Dracula: The Original Is A Catholic Classic
- Christopher Potratz
- Oct 25, 2014
- 2 min read
(CHRISM NEWS/ SUZANNE CARL) It's the season for ghouls and ghosts. Classic Halloween tales of Vampires and Frankenstein have been replaced with zombies, serial killers and reluctant vampires who really regret it, but they just have to drink your blood. This sympathetic view of evil is destructive to the soul. It makes accomodations for the evil. It doesn't try to fight it, but to tolerate it. After all, who are we to judge the sad attractive vampire who only wishes to take the pretty girl away from friends and family for all eternity!

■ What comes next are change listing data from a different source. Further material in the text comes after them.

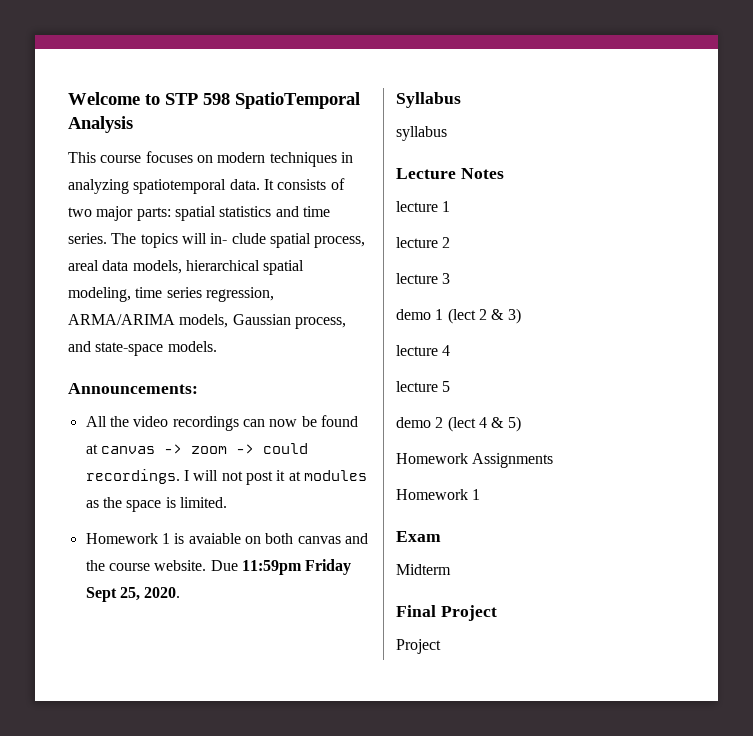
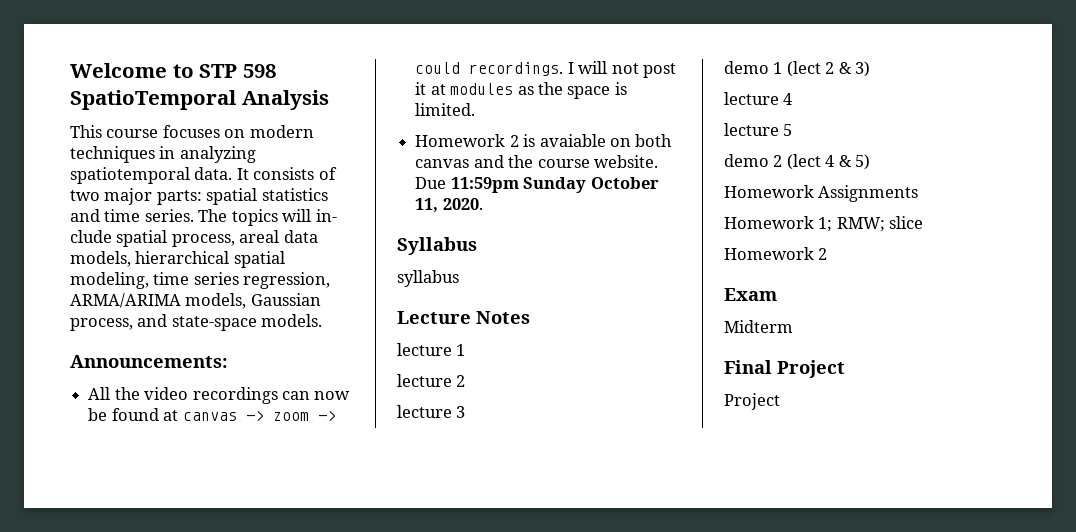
[161,533,170,544] 1 -> [509,135,519,147] 2
[305,559,352,575] [85,587,140,602] Friday Sept 25, -> [523,177,659,193] [415,198,439,213] Sunday October 11,
[472,489,481,500] 1 -> [818,216,924,232] [724,247,828,260] 1; RMW; slice // Homework 2

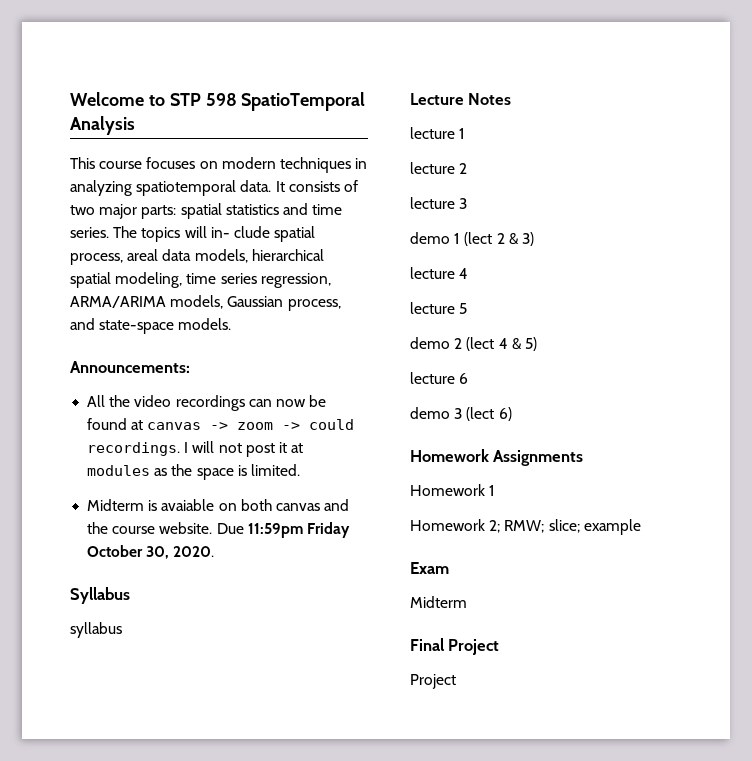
[415,134,519,147] Homework 2 -> [87,499,145,511] Midterm
[523,177,659,193] [415,198,439,213] Sunday October 11, -> [306,522,350,538] [87,545,170,559] Friday October 30,
[724,185,919,202] [724,216,924,232] [724,247,828,260] Homework Assignments // Homework 1; RMW; slice // Homework 2 -> [410,372,469,384] [410,407,512,421] [410,449,584,466] [410,484,496,496] [410,519,641,535] lecture 6 // demo 3 (lect 6) // Homework Assignments // Homework 1 // Homework 2; RMW; slice; example

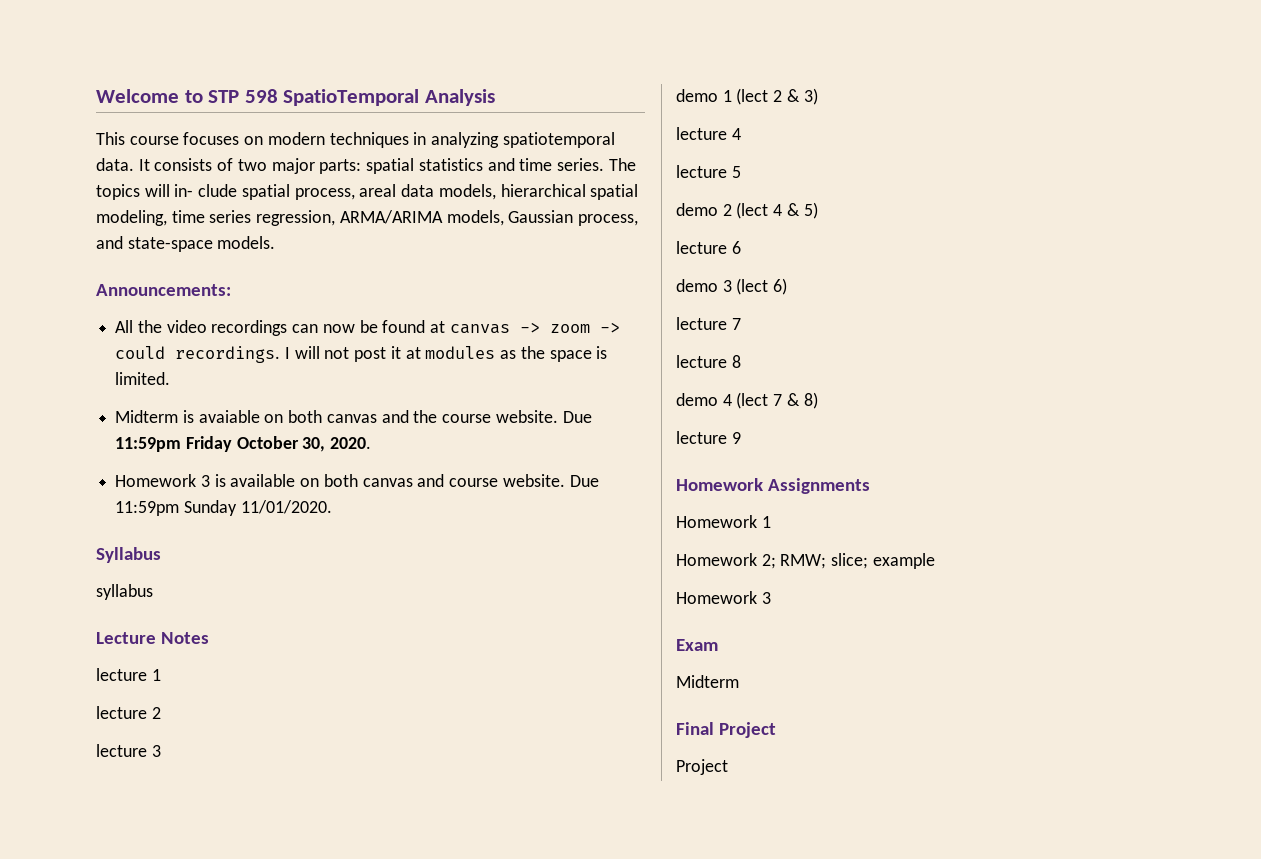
(215, 551) none -> [115,474,599,487] [115,500,332,516] // Homework 3 is available on both canvas and course website. Due 11:59pm Sunday 11/01/2020.
(512, 414) none -> [676,317,741,330] [676,355,741,368] [676,392,818,409] [676,431,741,444] // lecture 7 // lecture 8 // demo 4 (lect 7 & 8) // lecture 9
(641, 527) none -> [676,591,771,604] // Homework 3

Had enough, but still want a spooky scare for Halloween?
The answer is the original Bram Stoker's Dracula. The book, NOT the movie.
From the beginning, we are presented with young people who are on the verge of marriage. Many critics have described the book as a Freudian study of repressed sexuality in the Victorian era. This misses the mark. Bram Stoker was an Irish Catholic, and that Catholicism permeates the entire novel.
What does Van Helsing use to fend off the Count? The Eucharist of course. Early in the novel, once it has been established that a vampire is at work, Van Helsing leaves his Anglican friends to receive a dispensation from his priest to take the Hosts with him into battle. The Host is described by Jonathon Harker as, "For him (Van Helsing), the most sacred of possessions."
Without the Catholics in the novel, all of these poor Anglicans would be at a loss. When Jonathan Harker escapes from Dracula's castle, it is cloistered nuns who save him. When Mina arrives at the cloister to take him home, they are married by a Catholic priest.
When Mina has been tainted by Dracula, she is distraught to learn that she is "unclean." How does she know? Van Helsing touches the Eucharist to her forehead, and it leaves a burning scar.
Catholic novels, particularly ones in which the Eucharist plays the greatest role in overcoming evil, are rare. Take a spooky break this Halloween season, and enjoy. Dracula - a Catholic classic.